───── Data for processing

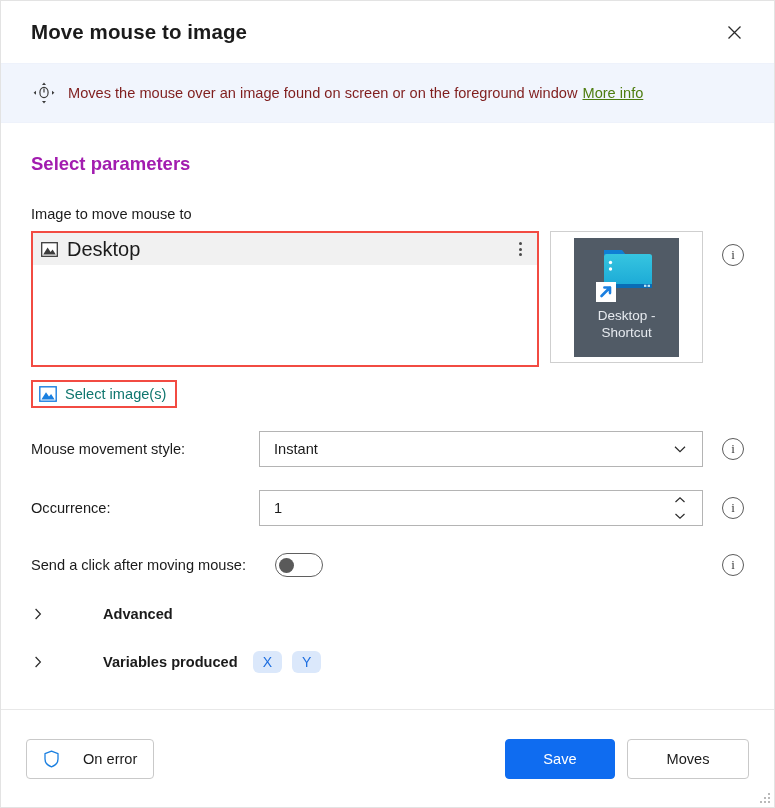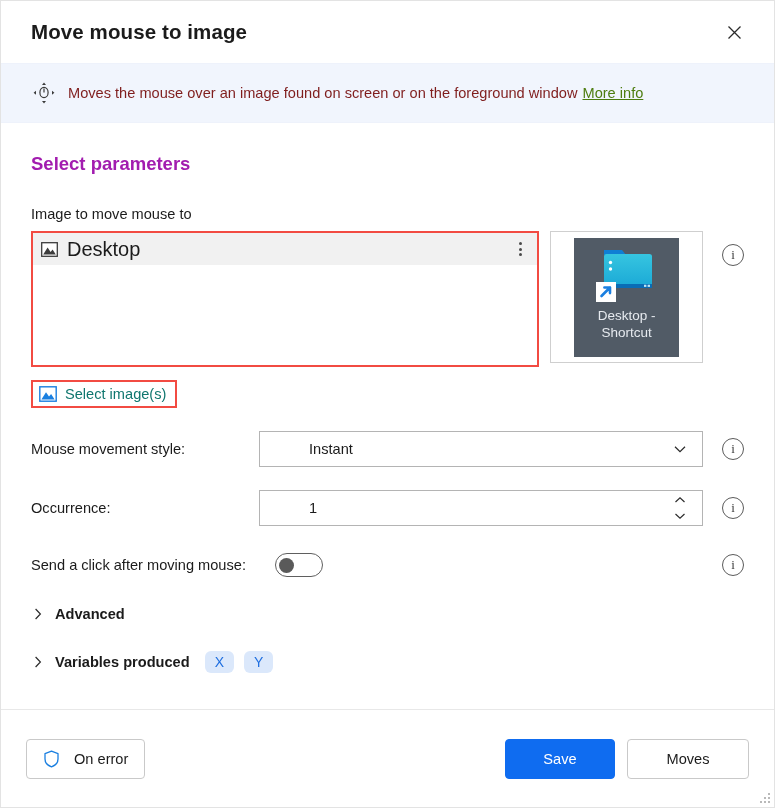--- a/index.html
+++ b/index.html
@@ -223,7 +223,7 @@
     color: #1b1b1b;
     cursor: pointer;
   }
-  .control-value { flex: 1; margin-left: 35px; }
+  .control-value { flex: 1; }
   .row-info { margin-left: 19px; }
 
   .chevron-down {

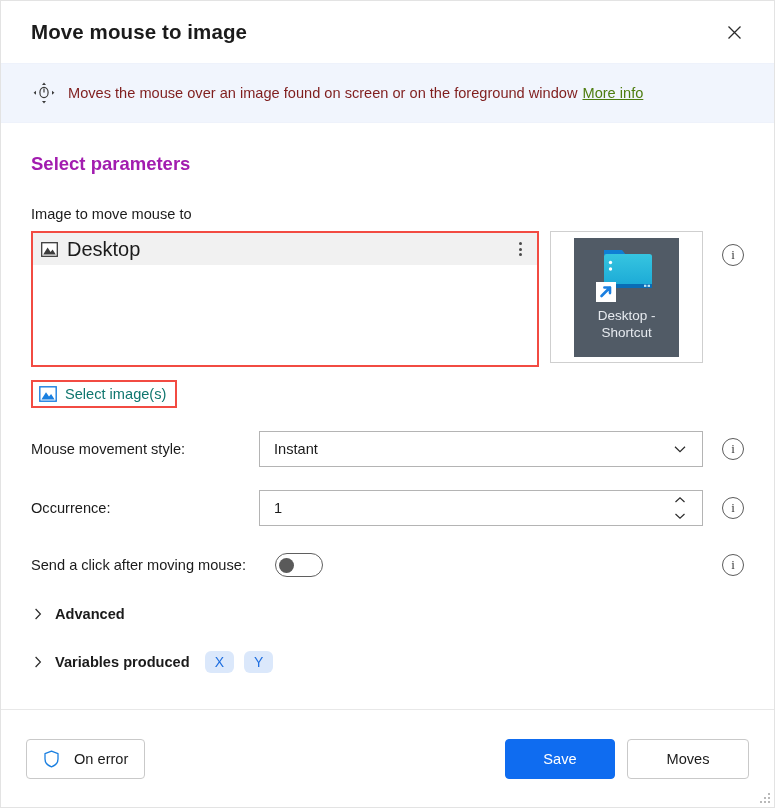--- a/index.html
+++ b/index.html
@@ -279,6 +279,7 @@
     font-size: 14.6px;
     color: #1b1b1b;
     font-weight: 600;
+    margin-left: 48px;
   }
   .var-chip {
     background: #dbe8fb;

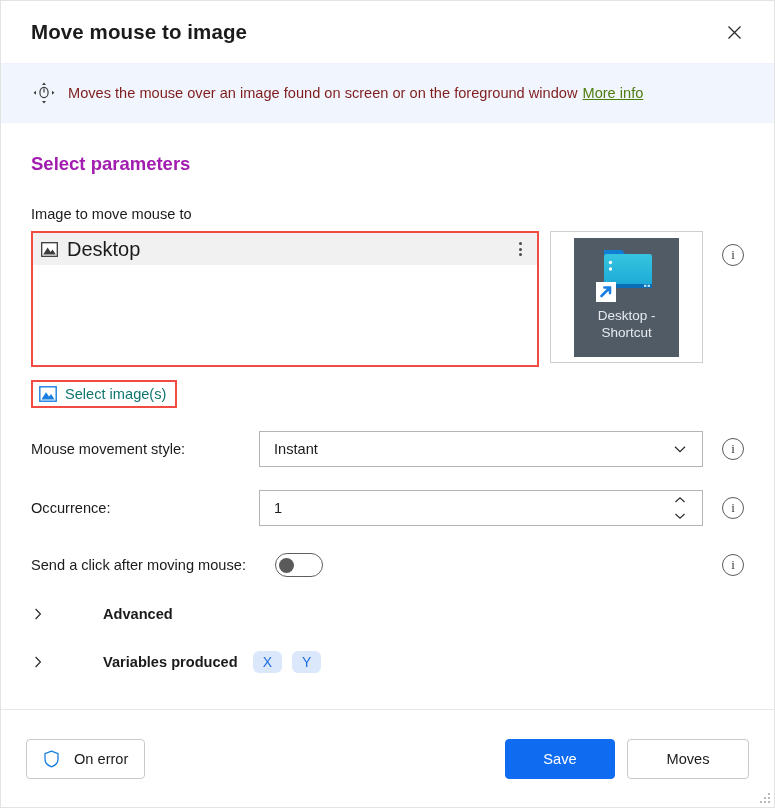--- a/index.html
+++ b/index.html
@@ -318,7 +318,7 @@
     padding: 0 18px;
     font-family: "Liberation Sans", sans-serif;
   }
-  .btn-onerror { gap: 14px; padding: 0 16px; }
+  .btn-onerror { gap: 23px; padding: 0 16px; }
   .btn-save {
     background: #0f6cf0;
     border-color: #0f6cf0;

──────────
───── Data for processing

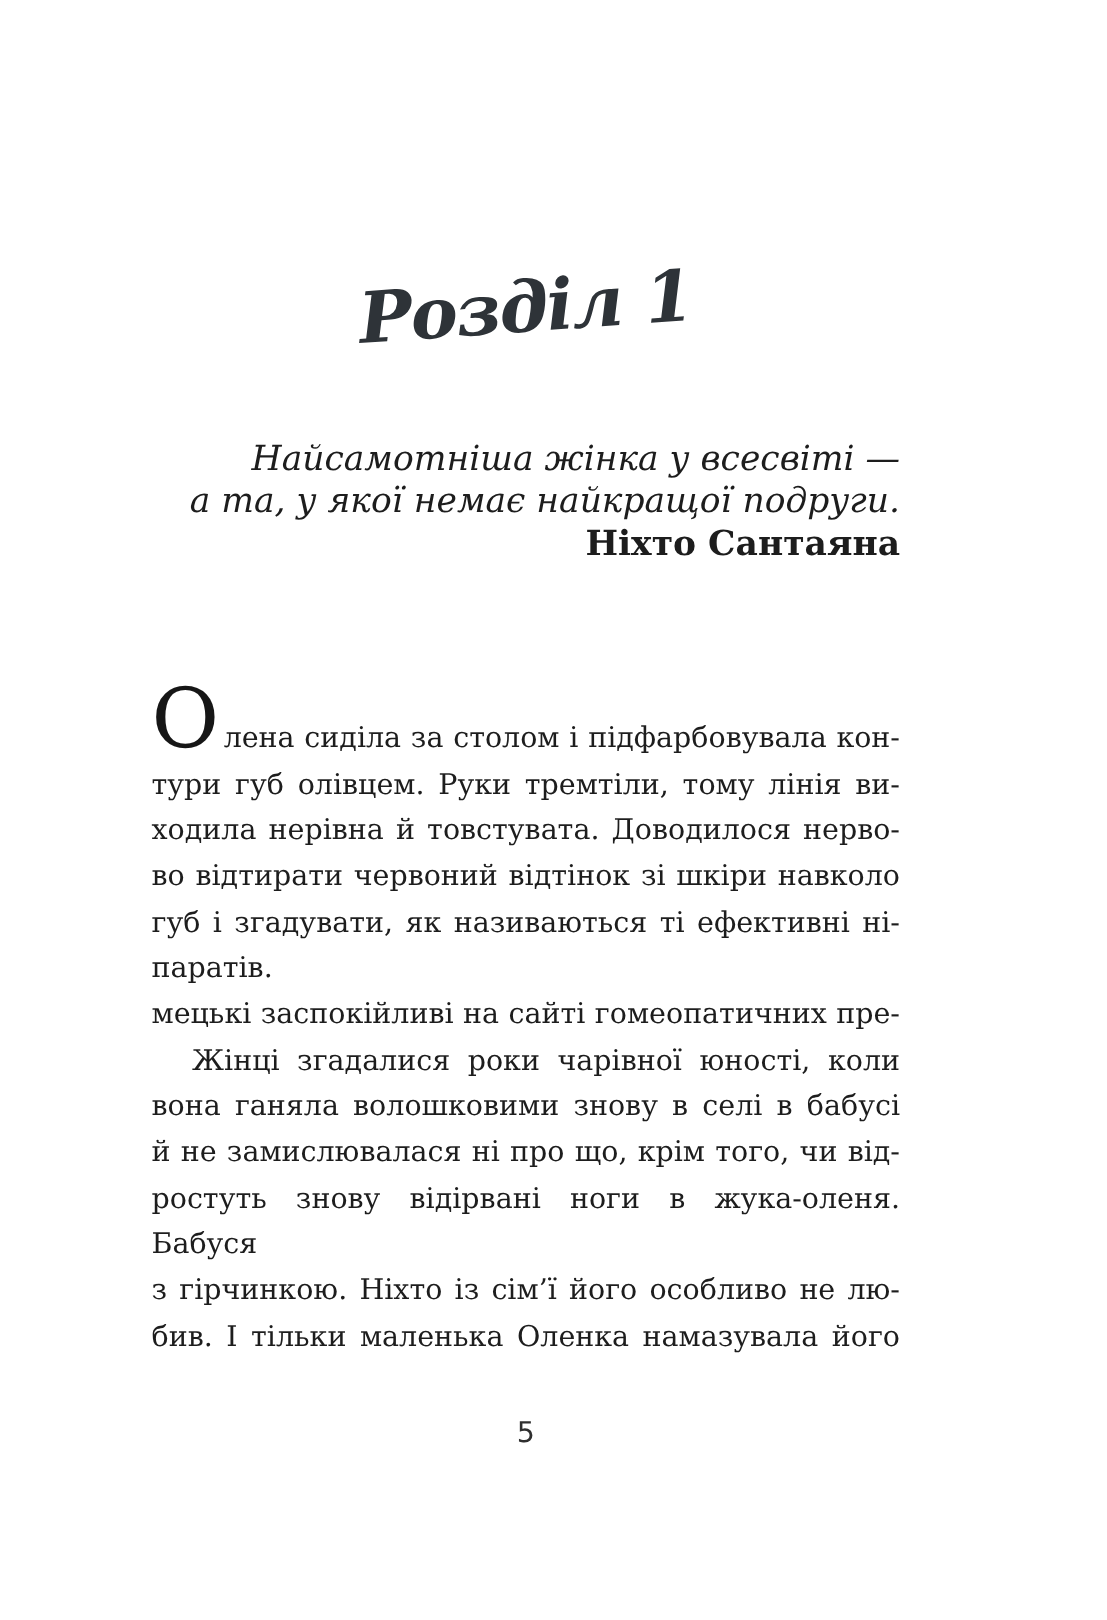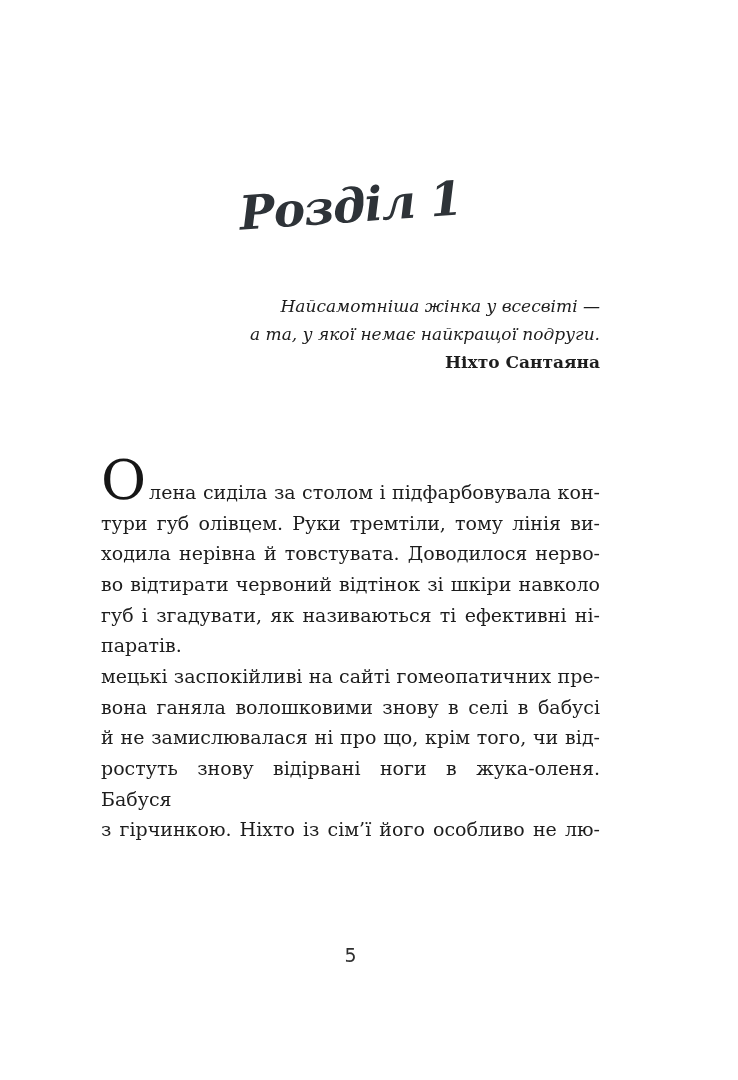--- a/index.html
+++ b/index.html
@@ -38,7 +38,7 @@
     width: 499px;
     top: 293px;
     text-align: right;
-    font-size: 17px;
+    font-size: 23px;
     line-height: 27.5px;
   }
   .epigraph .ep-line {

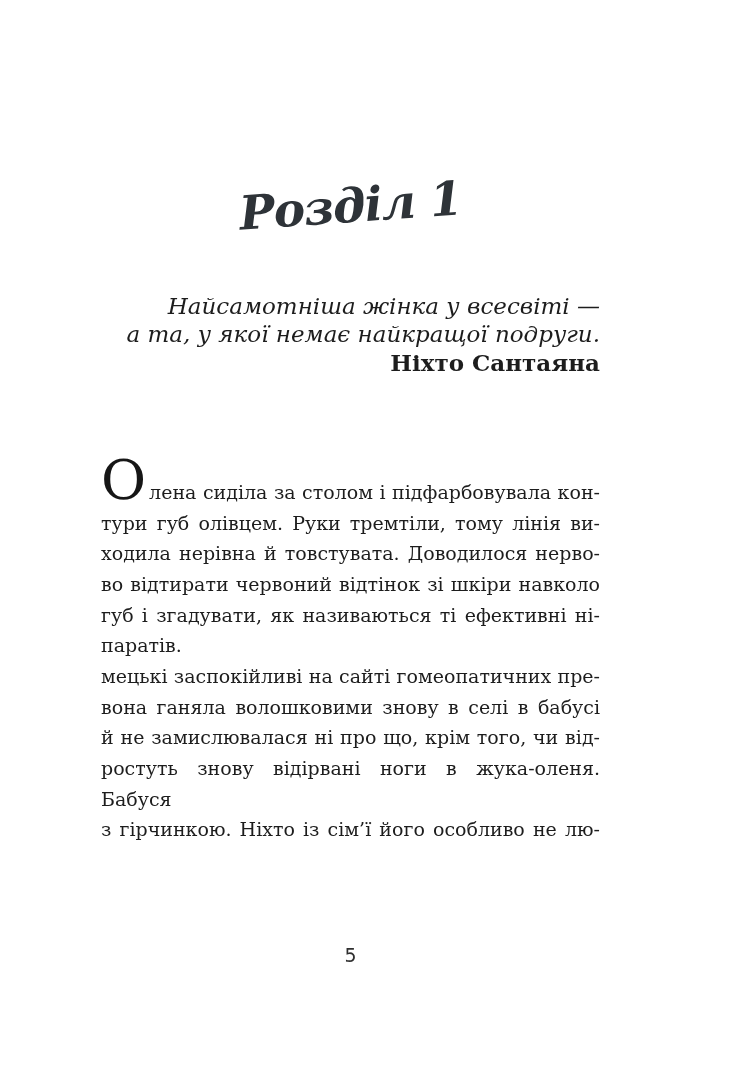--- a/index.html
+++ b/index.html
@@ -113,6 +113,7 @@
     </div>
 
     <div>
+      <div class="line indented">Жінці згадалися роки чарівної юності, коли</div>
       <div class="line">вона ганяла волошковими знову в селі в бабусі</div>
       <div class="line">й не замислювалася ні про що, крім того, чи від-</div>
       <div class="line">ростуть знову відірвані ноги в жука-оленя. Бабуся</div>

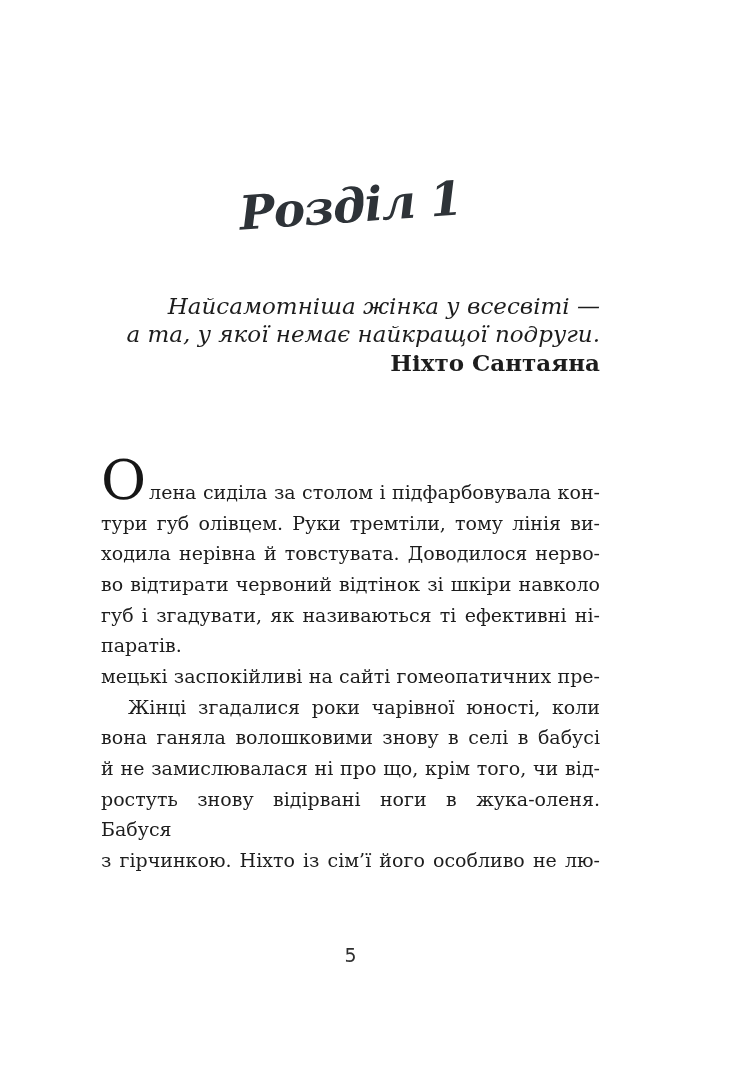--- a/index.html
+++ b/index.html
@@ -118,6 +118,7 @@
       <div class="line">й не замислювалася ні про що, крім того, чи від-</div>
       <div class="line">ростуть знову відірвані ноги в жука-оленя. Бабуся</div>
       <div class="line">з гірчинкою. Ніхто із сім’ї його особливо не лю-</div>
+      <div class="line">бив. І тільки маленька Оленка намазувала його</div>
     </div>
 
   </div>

──────────

> _Task_:
Please give the number of lines with "його" in the entries above, and write no other text.

> _Response box_:
2